- _DESCRIPTION OF THE TASK_
Retype the entries in full, exactly.

(Edit tracking data)

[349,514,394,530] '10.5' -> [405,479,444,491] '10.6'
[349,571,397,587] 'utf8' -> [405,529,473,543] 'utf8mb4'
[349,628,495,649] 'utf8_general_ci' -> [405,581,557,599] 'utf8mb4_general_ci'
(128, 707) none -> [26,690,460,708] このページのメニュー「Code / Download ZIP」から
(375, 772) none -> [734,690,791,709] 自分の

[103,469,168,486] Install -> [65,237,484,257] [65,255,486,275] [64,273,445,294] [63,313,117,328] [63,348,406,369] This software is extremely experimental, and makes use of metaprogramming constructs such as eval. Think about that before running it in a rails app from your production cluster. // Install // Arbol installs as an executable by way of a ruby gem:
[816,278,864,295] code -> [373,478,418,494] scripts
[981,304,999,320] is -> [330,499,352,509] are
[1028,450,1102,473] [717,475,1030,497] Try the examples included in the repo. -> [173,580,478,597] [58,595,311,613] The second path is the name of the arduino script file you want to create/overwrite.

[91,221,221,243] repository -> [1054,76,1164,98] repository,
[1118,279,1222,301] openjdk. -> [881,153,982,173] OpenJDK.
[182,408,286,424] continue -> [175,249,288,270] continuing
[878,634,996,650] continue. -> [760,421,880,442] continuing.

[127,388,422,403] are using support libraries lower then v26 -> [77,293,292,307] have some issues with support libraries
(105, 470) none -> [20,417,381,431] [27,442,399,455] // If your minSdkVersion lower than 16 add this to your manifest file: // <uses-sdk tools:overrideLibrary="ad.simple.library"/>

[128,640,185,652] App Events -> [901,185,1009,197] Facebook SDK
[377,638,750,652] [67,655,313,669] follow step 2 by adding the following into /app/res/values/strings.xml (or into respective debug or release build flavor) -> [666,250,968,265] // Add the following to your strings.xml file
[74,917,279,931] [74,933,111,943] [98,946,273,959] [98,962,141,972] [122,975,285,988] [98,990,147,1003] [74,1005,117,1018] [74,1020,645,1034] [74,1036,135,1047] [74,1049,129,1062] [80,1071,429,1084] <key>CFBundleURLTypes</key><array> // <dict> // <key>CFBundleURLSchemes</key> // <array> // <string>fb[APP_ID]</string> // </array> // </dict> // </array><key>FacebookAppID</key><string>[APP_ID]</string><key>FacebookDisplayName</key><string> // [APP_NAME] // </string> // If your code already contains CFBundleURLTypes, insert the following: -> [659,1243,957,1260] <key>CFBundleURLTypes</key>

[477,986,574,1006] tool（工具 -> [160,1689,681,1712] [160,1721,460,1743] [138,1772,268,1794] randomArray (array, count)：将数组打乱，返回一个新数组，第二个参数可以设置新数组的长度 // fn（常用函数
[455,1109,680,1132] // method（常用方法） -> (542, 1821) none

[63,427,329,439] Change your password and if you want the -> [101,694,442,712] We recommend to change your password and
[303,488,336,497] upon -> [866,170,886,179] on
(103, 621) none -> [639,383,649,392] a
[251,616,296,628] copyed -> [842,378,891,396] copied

- _PROBLEM SOLUTION_
[349,514,394,530] '10.5' -> [405,479,444,491] '10.6'
[349,571,397,587] 'utf8' -> [405,529,473,543] 'utf8mb4'
[349,628,495,649] 'utf8_general_ci' -> [405,581,557,599] 'utf8mb4_general_ci'
(128, 707) none -> [26,690,460,708] このページのメニュー「Code / Download ZIP」から
(375, 772) none -> [734,690,791,709] 自分の

[103,469,168,486] Install -> [65,237,484,257] [65,255,486,275] [64,273,445,294] [63,313,117,328] [63,348,406,369] This software is extremely experimental, and makes use of metaprogramming constructs such as eval. Think about that before running it in a rails app from your production cluster. // Install // Arbol installs as an executable by way of a ruby gem:
[816,278,864,295] code -> [373,478,418,494] scripts
[981,304,999,320] is -> [330,499,352,509] are
[1028,450,1102,473] [717,475,1030,497] Try the examples included in the repo. -> [173,580,478,597] [58,595,311,613] The second path is the name of the arduino script file you want to create/overwrite.

[91,221,221,243] repository -> [1054,76,1164,98] repository,
[1118,279,1222,301] openjdk. -> [881,153,982,173] OpenJDK.
[182,408,286,424] continue -> [175,249,288,270] continuing
[878,634,996,650] continue. -> [760,421,880,442] continuing.

[127,388,422,403] are using support libraries lower then v26 -> [77,293,292,307] have some issues with support libraries
(105, 470) none -> [20,417,381,431] [27,442,399,455] // If your minSdkVersion lower than 16 add this to your manifest file: // <uses-sdk tools:overrideLibrary="ad.simple.library"/>

[128,640,185,652] App Events -> [901,185,1009,197] Facebook SDK
[377,638,750,652] [67,655,313,669] follow step 2 by adding the following into /app/res/values/strings.xml (or into respective debug or release build flavor) -> [666,250,968,265] // Add the following to your strings.xml file
[74,917,279,931] [74,933,111,943] [98,946,273,959] [98,962,141,972] [122,975,285,988] [98,990,147,1003] [74,1005,117,1018] [74,1020,645,1034] [74,1036,135,1047] [74,1049,129,1062] [80,1071,429,1084] <key>CFBundleURLTypes</key><array> // <dict> // <key>CFBundleURLSchemes</key> // <array> // <string>fb[APP_ID]</string> // </array> // </dict> // </array><key>FacebookAppID</key><string>[APP_ID]</string><key>FacebookDisplayName</key><string> // [APP_NAME] // </string> // If your code already contains CFBundleURLTypes, insert the following: -> [659,1243,957,1260] <key>CFBundleURLTypes</key>

[477,986,574,1006] tool（工具 -> [160,1689,681,1712] [160,1721,460,1743] [138,1772,268,1794] randomArray (array, count)：将数组打乱，返回一个新数组，第二个参数可以设置新数组的长度 // fn（常用函数
[455,1109,680,1132] // method（常用方法） -> (542, 1821) none

[63,427,329,439] Change your password and if you want the -> [101,694,442,712] We recommend to change your password and
[303,488,336,497] upon -> [866,170,886,179] on
(103, 621) none -> [639,383,649,392] a
[251,616,296,628] copyed -> [842,378,891,396] copied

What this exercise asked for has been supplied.